◆ Problem details:
Of the lines listed below, return exactly those that run from the line containing "[1038,175,1081,189] added ->" through the line containing "[859,201,916,215] [768,241,852,255] release: //", both included.

(Stored items from a collection)
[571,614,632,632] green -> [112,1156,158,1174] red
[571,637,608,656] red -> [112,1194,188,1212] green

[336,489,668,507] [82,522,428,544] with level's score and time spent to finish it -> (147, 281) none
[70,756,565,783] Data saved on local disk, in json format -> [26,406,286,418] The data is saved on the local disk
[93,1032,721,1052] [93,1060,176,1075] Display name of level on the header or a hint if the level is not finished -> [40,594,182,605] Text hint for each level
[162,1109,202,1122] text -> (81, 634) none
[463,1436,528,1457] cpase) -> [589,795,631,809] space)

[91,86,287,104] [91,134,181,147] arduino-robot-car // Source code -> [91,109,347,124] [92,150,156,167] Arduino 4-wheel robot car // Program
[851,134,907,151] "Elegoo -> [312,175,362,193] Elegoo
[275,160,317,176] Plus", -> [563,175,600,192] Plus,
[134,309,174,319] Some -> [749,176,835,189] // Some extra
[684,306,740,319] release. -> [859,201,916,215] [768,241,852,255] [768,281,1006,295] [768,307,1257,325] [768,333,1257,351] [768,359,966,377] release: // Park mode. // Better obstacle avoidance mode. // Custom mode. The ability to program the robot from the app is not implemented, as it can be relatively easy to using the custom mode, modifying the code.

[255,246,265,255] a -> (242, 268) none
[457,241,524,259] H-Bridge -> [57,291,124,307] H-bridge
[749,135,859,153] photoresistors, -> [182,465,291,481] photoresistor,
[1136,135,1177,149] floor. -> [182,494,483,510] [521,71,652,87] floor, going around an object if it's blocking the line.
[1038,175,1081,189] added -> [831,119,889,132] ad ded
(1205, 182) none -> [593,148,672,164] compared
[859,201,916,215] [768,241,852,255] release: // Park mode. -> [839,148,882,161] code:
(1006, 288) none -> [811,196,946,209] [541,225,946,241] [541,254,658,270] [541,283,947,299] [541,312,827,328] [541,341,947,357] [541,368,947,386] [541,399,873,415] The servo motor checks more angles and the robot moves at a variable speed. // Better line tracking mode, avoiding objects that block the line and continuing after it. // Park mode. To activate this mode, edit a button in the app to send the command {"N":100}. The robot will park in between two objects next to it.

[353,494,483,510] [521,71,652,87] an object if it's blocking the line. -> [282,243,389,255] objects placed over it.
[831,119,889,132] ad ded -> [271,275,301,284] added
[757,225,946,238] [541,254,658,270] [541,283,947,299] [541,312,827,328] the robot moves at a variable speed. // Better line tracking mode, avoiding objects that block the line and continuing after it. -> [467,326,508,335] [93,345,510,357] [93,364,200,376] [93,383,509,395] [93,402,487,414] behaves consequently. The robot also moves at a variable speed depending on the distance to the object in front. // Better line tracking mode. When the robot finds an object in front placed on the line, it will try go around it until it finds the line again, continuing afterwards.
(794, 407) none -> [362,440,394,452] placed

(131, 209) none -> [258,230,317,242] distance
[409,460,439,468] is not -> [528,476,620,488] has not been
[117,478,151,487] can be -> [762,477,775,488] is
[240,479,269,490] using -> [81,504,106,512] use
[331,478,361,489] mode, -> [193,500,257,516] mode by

◆ Solution to this exercise:
[1038,175,1081,189] added -> [831,119,889,132] ad ded
(1205, 182) none -> [593,148,672,164] compared
[859,201,916,215] [768,241,852,255] release: // Park mode. -> [839,148,882,161] code:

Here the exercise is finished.